• [Task item]:
Please restate the entries below word for word, leaving out any pictures.

Data: Begin

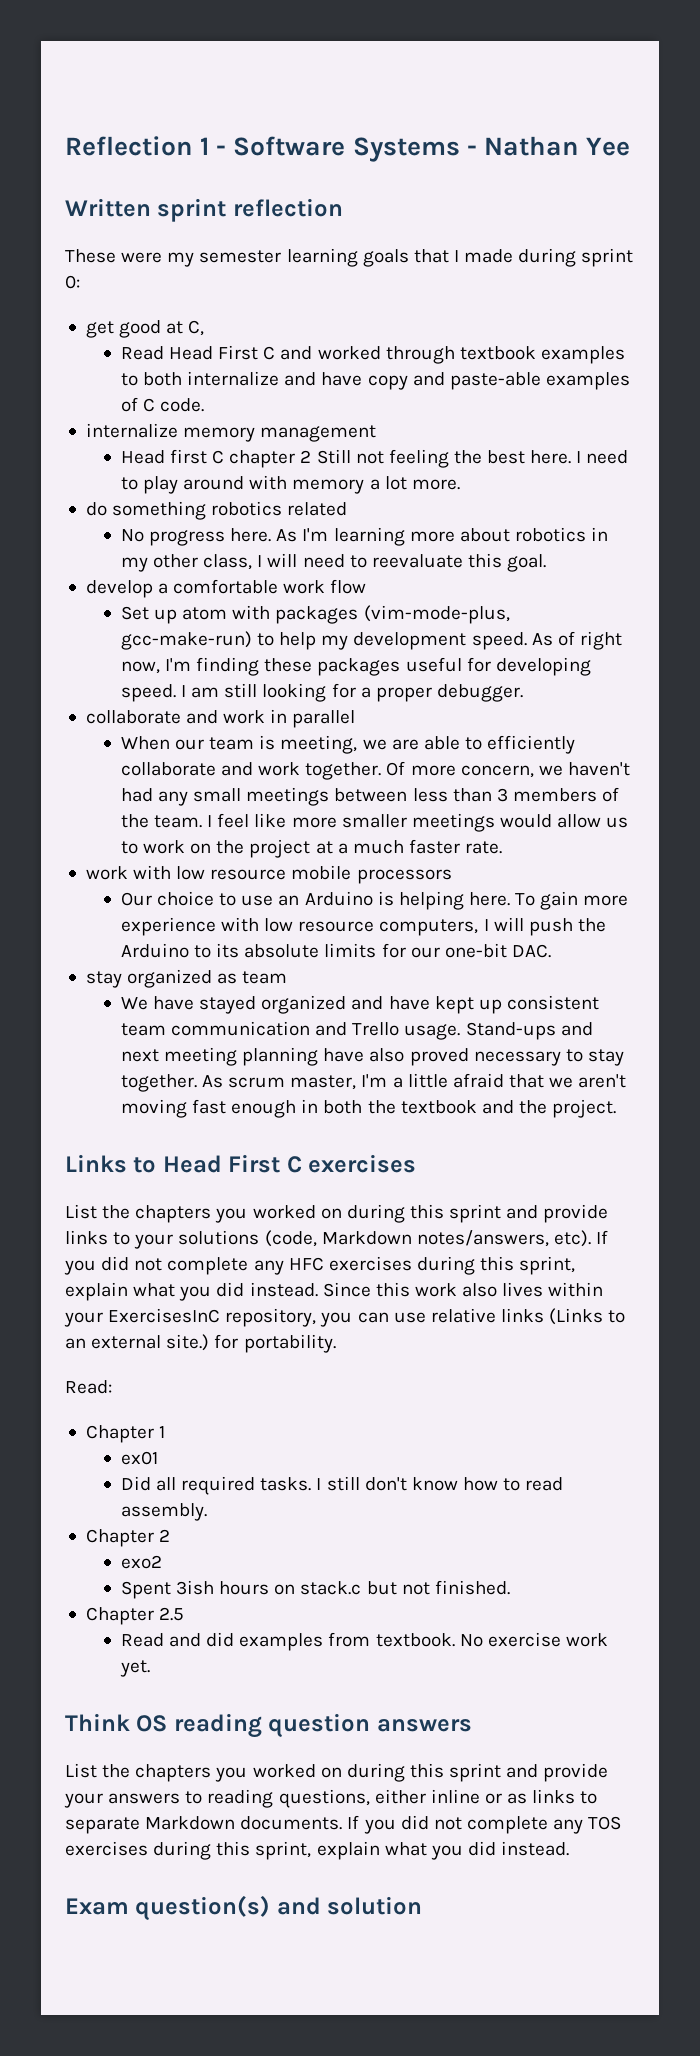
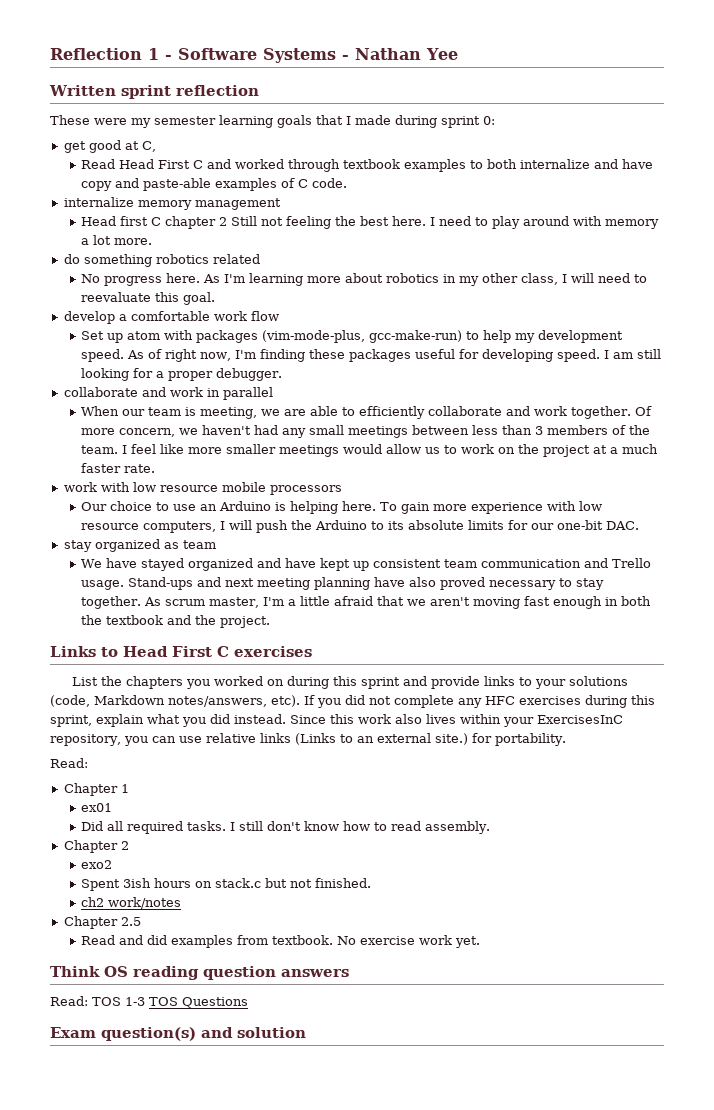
(510, 1587) none -> [81,897,182,909] // ch2 work/notes
[65,1763,609,1782] [64,1789,598,1808] [65,1815,622,1834] [65,1841,570,1860] List the chapters you worked on during this sprint and provide your answers to reading questions, either inline or as links to separate Markdown documents. If you did not complete any TOS exercises during this sprint, explain what you did instead. -> [50,996,248,1008] Read: TOS 1-3 TOS Questions

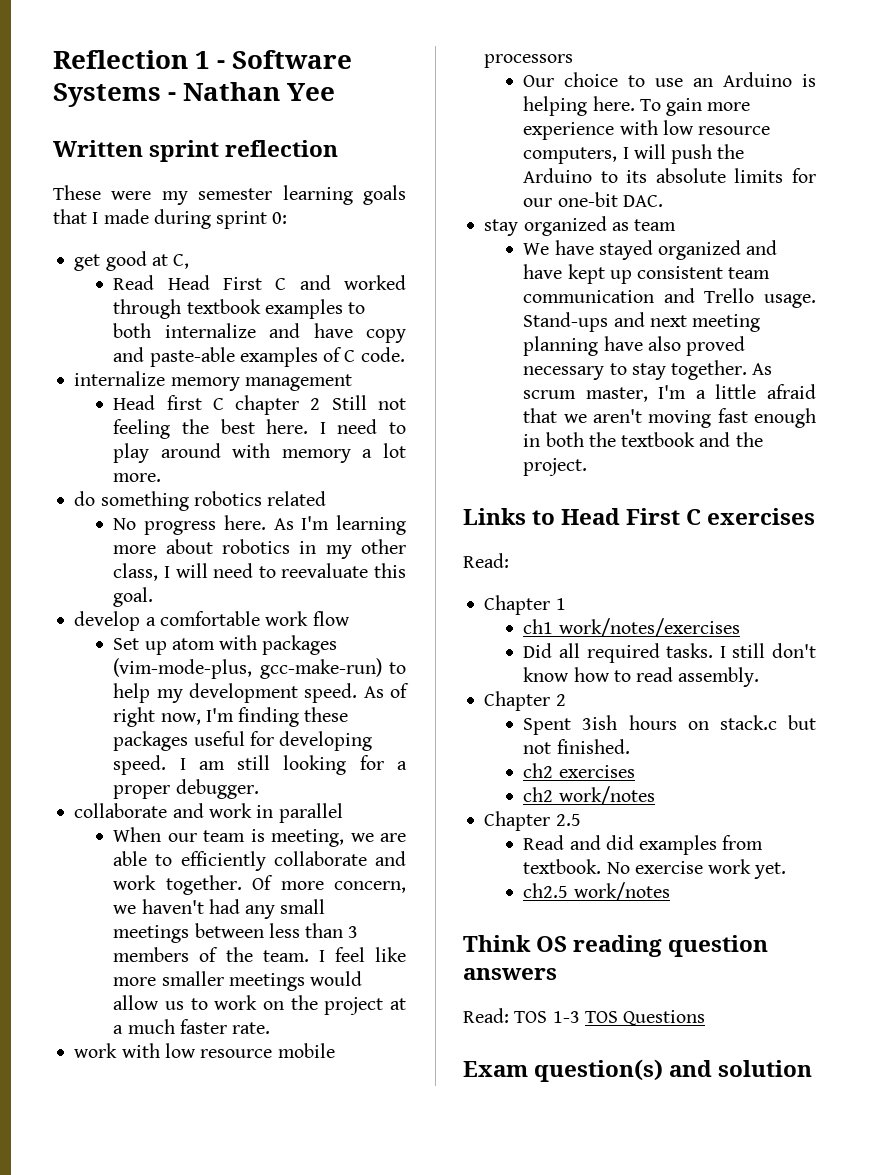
[72,676,629,689] [50,695,655,708] [50,714,623,727] [50,733,566,746] // List the chapters you worked on during this sprint and provide links to your solutions (code, Markdown notes/answers, etc). If you did not complete any HFC exercises during this sprint, explain what you did instead. Since this work also lives within your ExercisesInC repository, you can use relative links (Links to an external site.) for portability. -> (816, 516) none
[81,803,113,812] ex01 -> [523,618,740,637] ch1 work/notes/exercises
[81,860,113,869] // exo2 -> (566, 700) none
(372, 883) none -> [523,763,635,778] // ch2 exercises
(481, 942) none -> [523,882,670,901] // ch2.5 work/notes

Data: End

• [Result for this task]:
(510, 1587) none -> [81,897,182,909] // ch2 work/notes
[65,1763,609,1782] [64,1789,598,1808] [65,1815,622,1834] [65,1841,570,1860] List the chapters you worked on during this sprint and provide your answers to reading questions, either inline or as links to separate Markdown documents. If you did not complete any TOS exercises during this sprint, explain what you did instead. -> [50,996,248,1008] Read: TOS 1-3 TOS Questions

[72,676,629,689] [50,695,655,708] [50,714,623,727] [50,733,566,746] // List the chapters you worked on during this sprint and provide links to your solutions (code, Markdown notes/answers, etc). If you did not complete any HFC exercises during this sprint, explain what you did instead. Since this work also lives within your ExercisesInC repository, you can use relative links (Links to an external site.) for portability. -> (816, 516) none
[81,803,113,812] ex01 -> [523,618,740,637] ch1 work/notes/exercises
[81,860,113,869] // exo2 -> (566, 700) none
(372, 883) none -> [523,763,635,778] // ch2 exercises
(481, 942) none -> [523,882,670,901] // ch2.5 work/notes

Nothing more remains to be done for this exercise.